WASHINGTON — Le mouvement réformé juif américain a signalé avoir des “inquiétudes significatives” à la perspective de voir accéder le sénateur Jeff Sessions au poste de ministre de la Justice alors que le Sénat commence ses auditions de confirmation.

“En tant qu’éminent représentant de l’application du droit au sein de la nation, le Sénateur Sessions aurait la responsabilité de mettre en oeuvre des lois sur les mêmes droits civils déterminants auxquels il s’est montré hostile au cours de plus de trente années de vie publique”, lit-on dans un communiqué émis par le rabbin Jonah Pesner, directeur du Centre d’Action religieuse, qui a indiqué s’exprimer au nom de toutes les sections du mouvement.

“Sur des questions d’importance vitale pour le mouvement réformé – le droit de vote, le droit des femmes, l’égalité des droits de la communauté LGBT et l’immigration – le Sénateur Jeff Sessions s’est livré à « des votes antérieurs et à un grand nombre de déclarations qui tirent la sonnette d’alarme », a-t-il poursuivi.

Le communiqué a cité spécifiquement les objections répétées de Session au ‘Voting Rights Act’, loi qui avait été adoptée en 1965 avec le soutien significatif du mouvement réformé.

Cette loi exigeait des états et des régions qui avaient auparavant systématiquement réprimé le vote des communautés afro-américaines de demander un réexamen du Département de la Justice avant de faire un changement substantiel, quel qu’il soit.

Le rabbin Jonah Pesner, directeur du Centre d'action religieuse du mouvement réformé. (Crédit : capture d'écran YouTube)

Le rabbin Jonah Pesner, directeur du Centre d’action religieuse du mouvement réformé. (Crédit : capture d’écran YouTube)

En 2013, dans une décision saluée par Sessions et à laquelle s’était opposé le mouvement réformé, la Cour suprême avait supprimé les restrictions exigeant un réexamen préalable, disant que cette mesure était obsolète.

Le gouvernement fédéral peut encore, par la loi, poursuivre les états pour pratiques discriminatoires mais doit dorénavant attendre la survenue des faits disciminants.

Le mouvement réformé s’est intéressé ces dernières années à une campagne qui viserait à réintroduire un mécanisme autorisant un réexamen préalable.

Le communiqué du mouvement réformé fait état d’autres inquiétudes, dont les allégations faisant état de propos racistes de la part de Sessions contre un procureur américain au début de sa carrière.

L’homme est par ailleurs connu pour son opposition au droit à l’avortement, à la remise en vigueur de la loi consacrée aux violences faites aux femmes et aux lois visant à augmenter les peines qui sanctionnent les crimes causes par la bigoterie.

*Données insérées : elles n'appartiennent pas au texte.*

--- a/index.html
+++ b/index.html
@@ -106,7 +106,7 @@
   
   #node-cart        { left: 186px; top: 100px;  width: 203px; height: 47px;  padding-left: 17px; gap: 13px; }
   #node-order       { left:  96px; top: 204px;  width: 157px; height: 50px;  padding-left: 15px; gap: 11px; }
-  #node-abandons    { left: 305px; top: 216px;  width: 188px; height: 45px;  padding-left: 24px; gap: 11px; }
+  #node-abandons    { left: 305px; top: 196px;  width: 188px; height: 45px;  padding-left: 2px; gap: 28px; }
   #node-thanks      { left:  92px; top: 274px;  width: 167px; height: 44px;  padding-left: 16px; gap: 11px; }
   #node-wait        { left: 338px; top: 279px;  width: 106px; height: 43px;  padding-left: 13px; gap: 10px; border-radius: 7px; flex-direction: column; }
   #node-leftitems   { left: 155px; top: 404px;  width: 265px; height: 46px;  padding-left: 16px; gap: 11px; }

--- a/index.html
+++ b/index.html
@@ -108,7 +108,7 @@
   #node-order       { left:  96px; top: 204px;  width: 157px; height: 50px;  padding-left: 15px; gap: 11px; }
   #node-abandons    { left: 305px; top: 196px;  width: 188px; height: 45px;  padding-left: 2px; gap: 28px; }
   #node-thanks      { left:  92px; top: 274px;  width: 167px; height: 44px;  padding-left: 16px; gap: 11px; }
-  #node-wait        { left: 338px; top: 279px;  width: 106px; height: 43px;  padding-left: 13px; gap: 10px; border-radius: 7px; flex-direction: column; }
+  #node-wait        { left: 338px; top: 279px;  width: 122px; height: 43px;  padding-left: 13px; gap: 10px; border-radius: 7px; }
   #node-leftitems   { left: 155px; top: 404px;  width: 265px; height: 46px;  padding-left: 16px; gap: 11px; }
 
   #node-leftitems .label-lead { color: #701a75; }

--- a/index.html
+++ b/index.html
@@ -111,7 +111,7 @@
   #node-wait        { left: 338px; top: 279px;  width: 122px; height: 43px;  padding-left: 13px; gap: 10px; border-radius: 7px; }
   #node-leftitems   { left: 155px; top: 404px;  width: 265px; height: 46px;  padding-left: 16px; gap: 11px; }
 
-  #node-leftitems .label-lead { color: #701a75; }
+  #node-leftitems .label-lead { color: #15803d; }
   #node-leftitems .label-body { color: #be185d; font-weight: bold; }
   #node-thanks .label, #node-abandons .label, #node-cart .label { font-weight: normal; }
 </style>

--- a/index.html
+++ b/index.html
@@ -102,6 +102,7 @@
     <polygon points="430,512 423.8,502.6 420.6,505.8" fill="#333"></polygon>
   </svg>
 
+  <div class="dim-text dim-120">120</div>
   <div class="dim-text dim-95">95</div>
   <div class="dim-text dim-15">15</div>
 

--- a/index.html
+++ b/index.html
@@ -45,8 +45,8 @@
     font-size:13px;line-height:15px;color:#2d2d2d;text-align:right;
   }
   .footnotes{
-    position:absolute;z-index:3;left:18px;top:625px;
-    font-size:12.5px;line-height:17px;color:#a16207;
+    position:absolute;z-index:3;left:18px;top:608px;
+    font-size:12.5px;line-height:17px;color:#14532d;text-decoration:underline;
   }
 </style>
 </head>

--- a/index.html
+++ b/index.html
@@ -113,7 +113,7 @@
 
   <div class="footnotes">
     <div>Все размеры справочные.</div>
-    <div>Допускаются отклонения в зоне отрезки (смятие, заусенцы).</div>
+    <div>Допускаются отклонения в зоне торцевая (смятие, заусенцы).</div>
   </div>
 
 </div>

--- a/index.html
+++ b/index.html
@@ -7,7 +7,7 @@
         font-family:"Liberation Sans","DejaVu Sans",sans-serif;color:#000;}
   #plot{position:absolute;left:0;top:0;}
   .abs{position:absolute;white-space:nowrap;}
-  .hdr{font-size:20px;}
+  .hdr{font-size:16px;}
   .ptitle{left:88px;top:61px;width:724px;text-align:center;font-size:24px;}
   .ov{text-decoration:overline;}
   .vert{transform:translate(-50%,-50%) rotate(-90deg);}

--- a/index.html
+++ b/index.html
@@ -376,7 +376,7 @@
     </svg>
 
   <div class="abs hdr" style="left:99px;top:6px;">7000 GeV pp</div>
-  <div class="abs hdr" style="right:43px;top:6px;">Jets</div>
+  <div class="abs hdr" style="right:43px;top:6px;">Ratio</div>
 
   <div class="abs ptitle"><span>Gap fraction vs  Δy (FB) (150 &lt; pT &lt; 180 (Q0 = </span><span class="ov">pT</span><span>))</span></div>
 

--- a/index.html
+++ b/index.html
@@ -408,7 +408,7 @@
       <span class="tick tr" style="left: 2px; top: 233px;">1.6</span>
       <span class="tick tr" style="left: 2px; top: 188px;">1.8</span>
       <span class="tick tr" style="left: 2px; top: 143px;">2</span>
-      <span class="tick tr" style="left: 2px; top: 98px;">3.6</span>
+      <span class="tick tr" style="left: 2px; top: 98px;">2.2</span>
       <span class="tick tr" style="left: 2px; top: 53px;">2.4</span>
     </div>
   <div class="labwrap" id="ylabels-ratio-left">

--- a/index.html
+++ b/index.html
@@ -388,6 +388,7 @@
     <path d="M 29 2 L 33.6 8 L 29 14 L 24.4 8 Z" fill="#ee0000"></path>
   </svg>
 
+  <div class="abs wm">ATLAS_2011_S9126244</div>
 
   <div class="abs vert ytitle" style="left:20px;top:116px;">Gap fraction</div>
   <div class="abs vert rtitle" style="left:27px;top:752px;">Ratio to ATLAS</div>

Il note également son soutien au raidissement des lois qui restreignent l’immigration.

Dans son témoignage lors des audiences du Sénat, qui ont commencé mardi, Sessions, qui a été le premier sénateur à soutenir le président élu Donald Trump durant les Primaires, a évoqué une partie de ces inquiétudes.

Il a expliqué qu’il avait considéré le jugement de la Cour Suprême protégeant le droit à l’avortement comme ayant force de loi, ainsi que d’autres jugements, notamment ceux qui protègent le mariage homosexuel. Il a également démenti tous les commentaires racistes qui lui étaient attribués.

Un certain nombre d’autres groupes libéraux, dont Bend the Arc, le Conseil National des Femmes Juives et Jewish Women International, avaient précédemment fait part de leur opposition à la nomination de Sessions.

Les trois groupes et un certain nombre de sections du NCJW ont écrit une lettre, lundi, aux membres du Comité Judiciaire du Sénat, recommandant vivement aux membres de ne pas confirmer Sessions à ce poste.

La lettre, initiée par la coalition de la Leadership Conference on Civil and Human Rights, a obtenu les signatures de 650 groupes nationaux et locaux.